Lekaj, classe 1976, ripercorre con Il Tirreno quella maledetta notte. «Il pullman era stato da poco lasciato dalla polizia sulla statale 79, andavano a meno di ottanta (limite orario), quando è arrivata una pioggia di sassi: due hanno colpito il parabrezza. L’autista non ha sbandato né perso il controllo del mezzo, altrimenti poteva essere una strage. Chi ha lanciato i sassi aveva l’intenzione di farli uscire di strada». Il secondo autista era lì per motivi precauzionali, anche perché la tratta Terni - Pistoia non è così impegnativa. Adesso il pullman è sotto sequesto. «Ci ha chiamato la questura di Terni e la polizia. Abbiamo tre mezzi grandi e due piccoli. Fosse per me quel pullman lo potrebbero anche bruciare. Siamo sotto choc. Non si può morire così».

Le rivalità incrociate

L’agguato, perpetrato dai sostenitori reatini, che già prima e durante il match avrebbero punzecchiato gli opposti biancorossi, avrebbe potuto trasformarsi in una strage.
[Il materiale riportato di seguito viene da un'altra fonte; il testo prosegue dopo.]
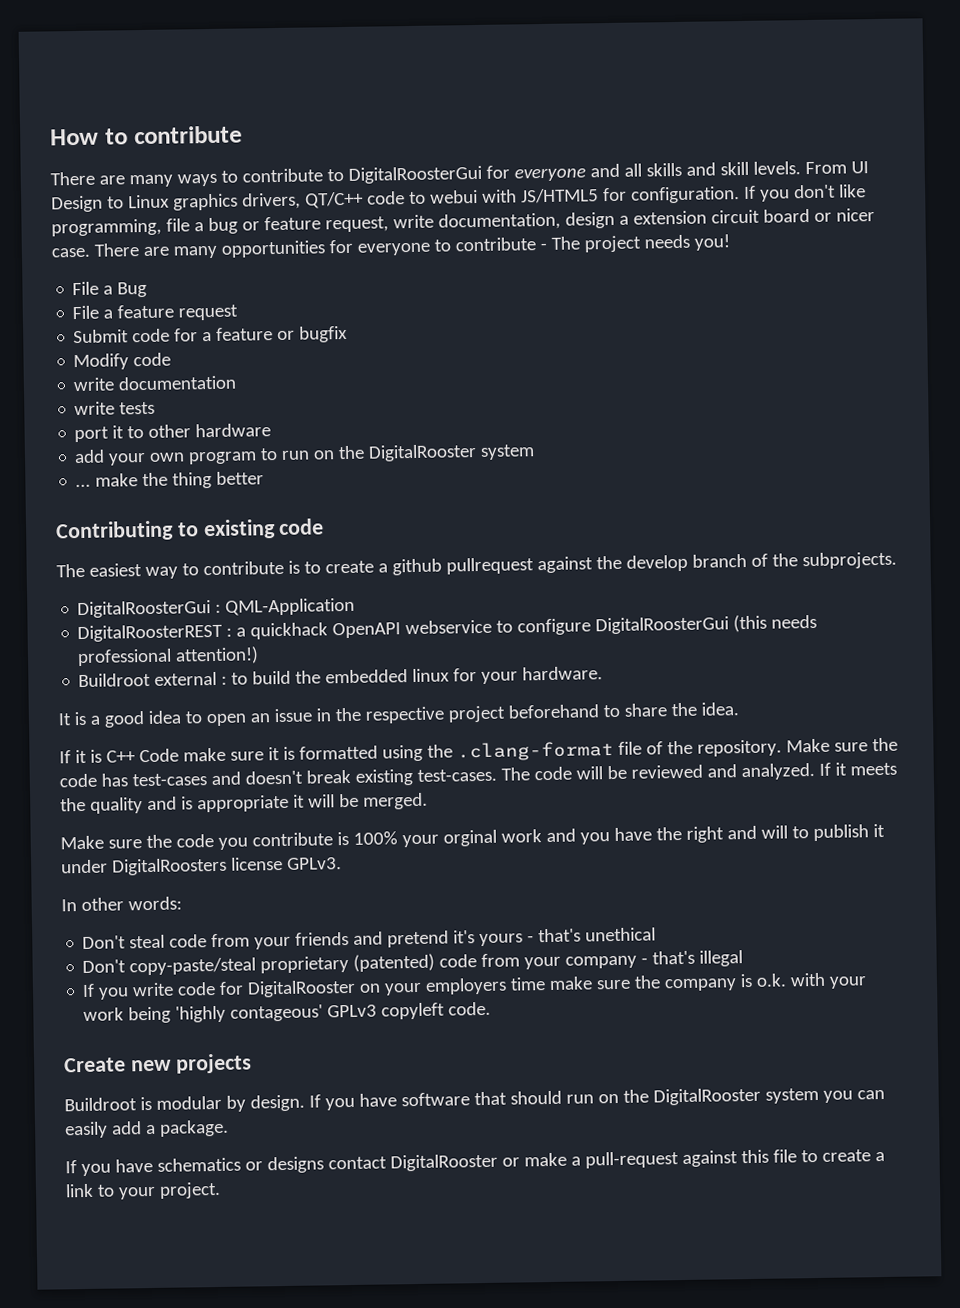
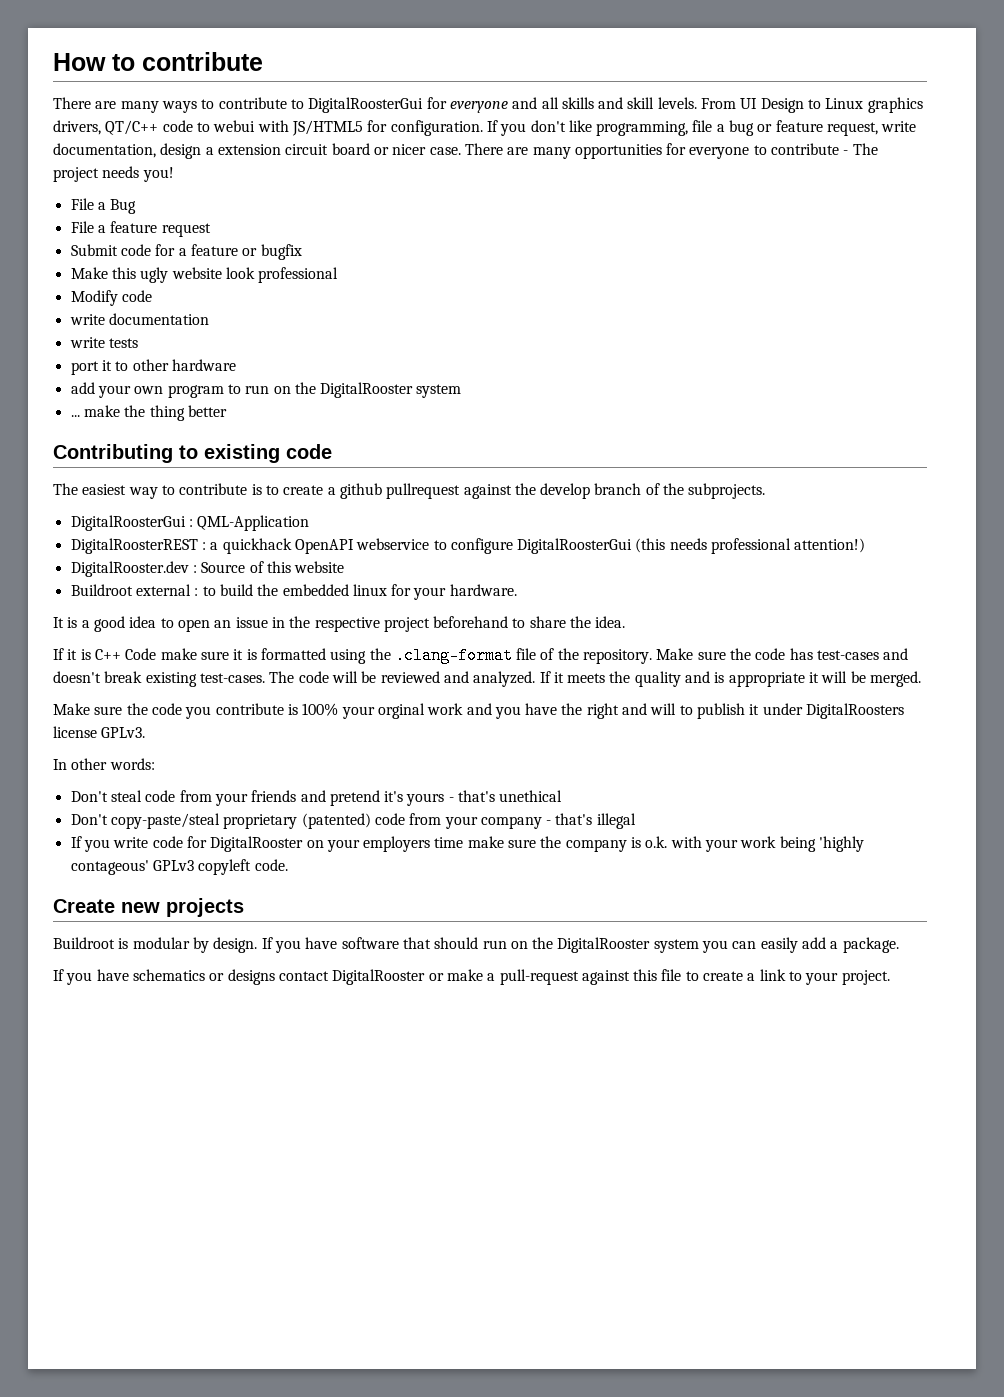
(349, 334) none -> [70,267,339,283] // Make this ugly website look professional
(260, 655) none -> [70,561,345,577] // DigitalRooster.dev : Source of this website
Alla base degli accesi sfottò dei laziali (nessun contatto tra le due tifoserie come invece hanno riportato alcuni colleghi) ci sarebbe un intreccio di rivalità cestistiche: la Baraonda Biancorossa è legata infatti da un gemellaggio con il tifo organizzato di Cento, squadra per cui i supporter di Rieti nutrono una forte acredine. Sabini che a loro volta sono gemellati con Scafati, non proprio tifoseria amica tra le fila della Baraonda. Niente però che possa giustificare neppur lontanamente un atto criminale di una gravità assoluta.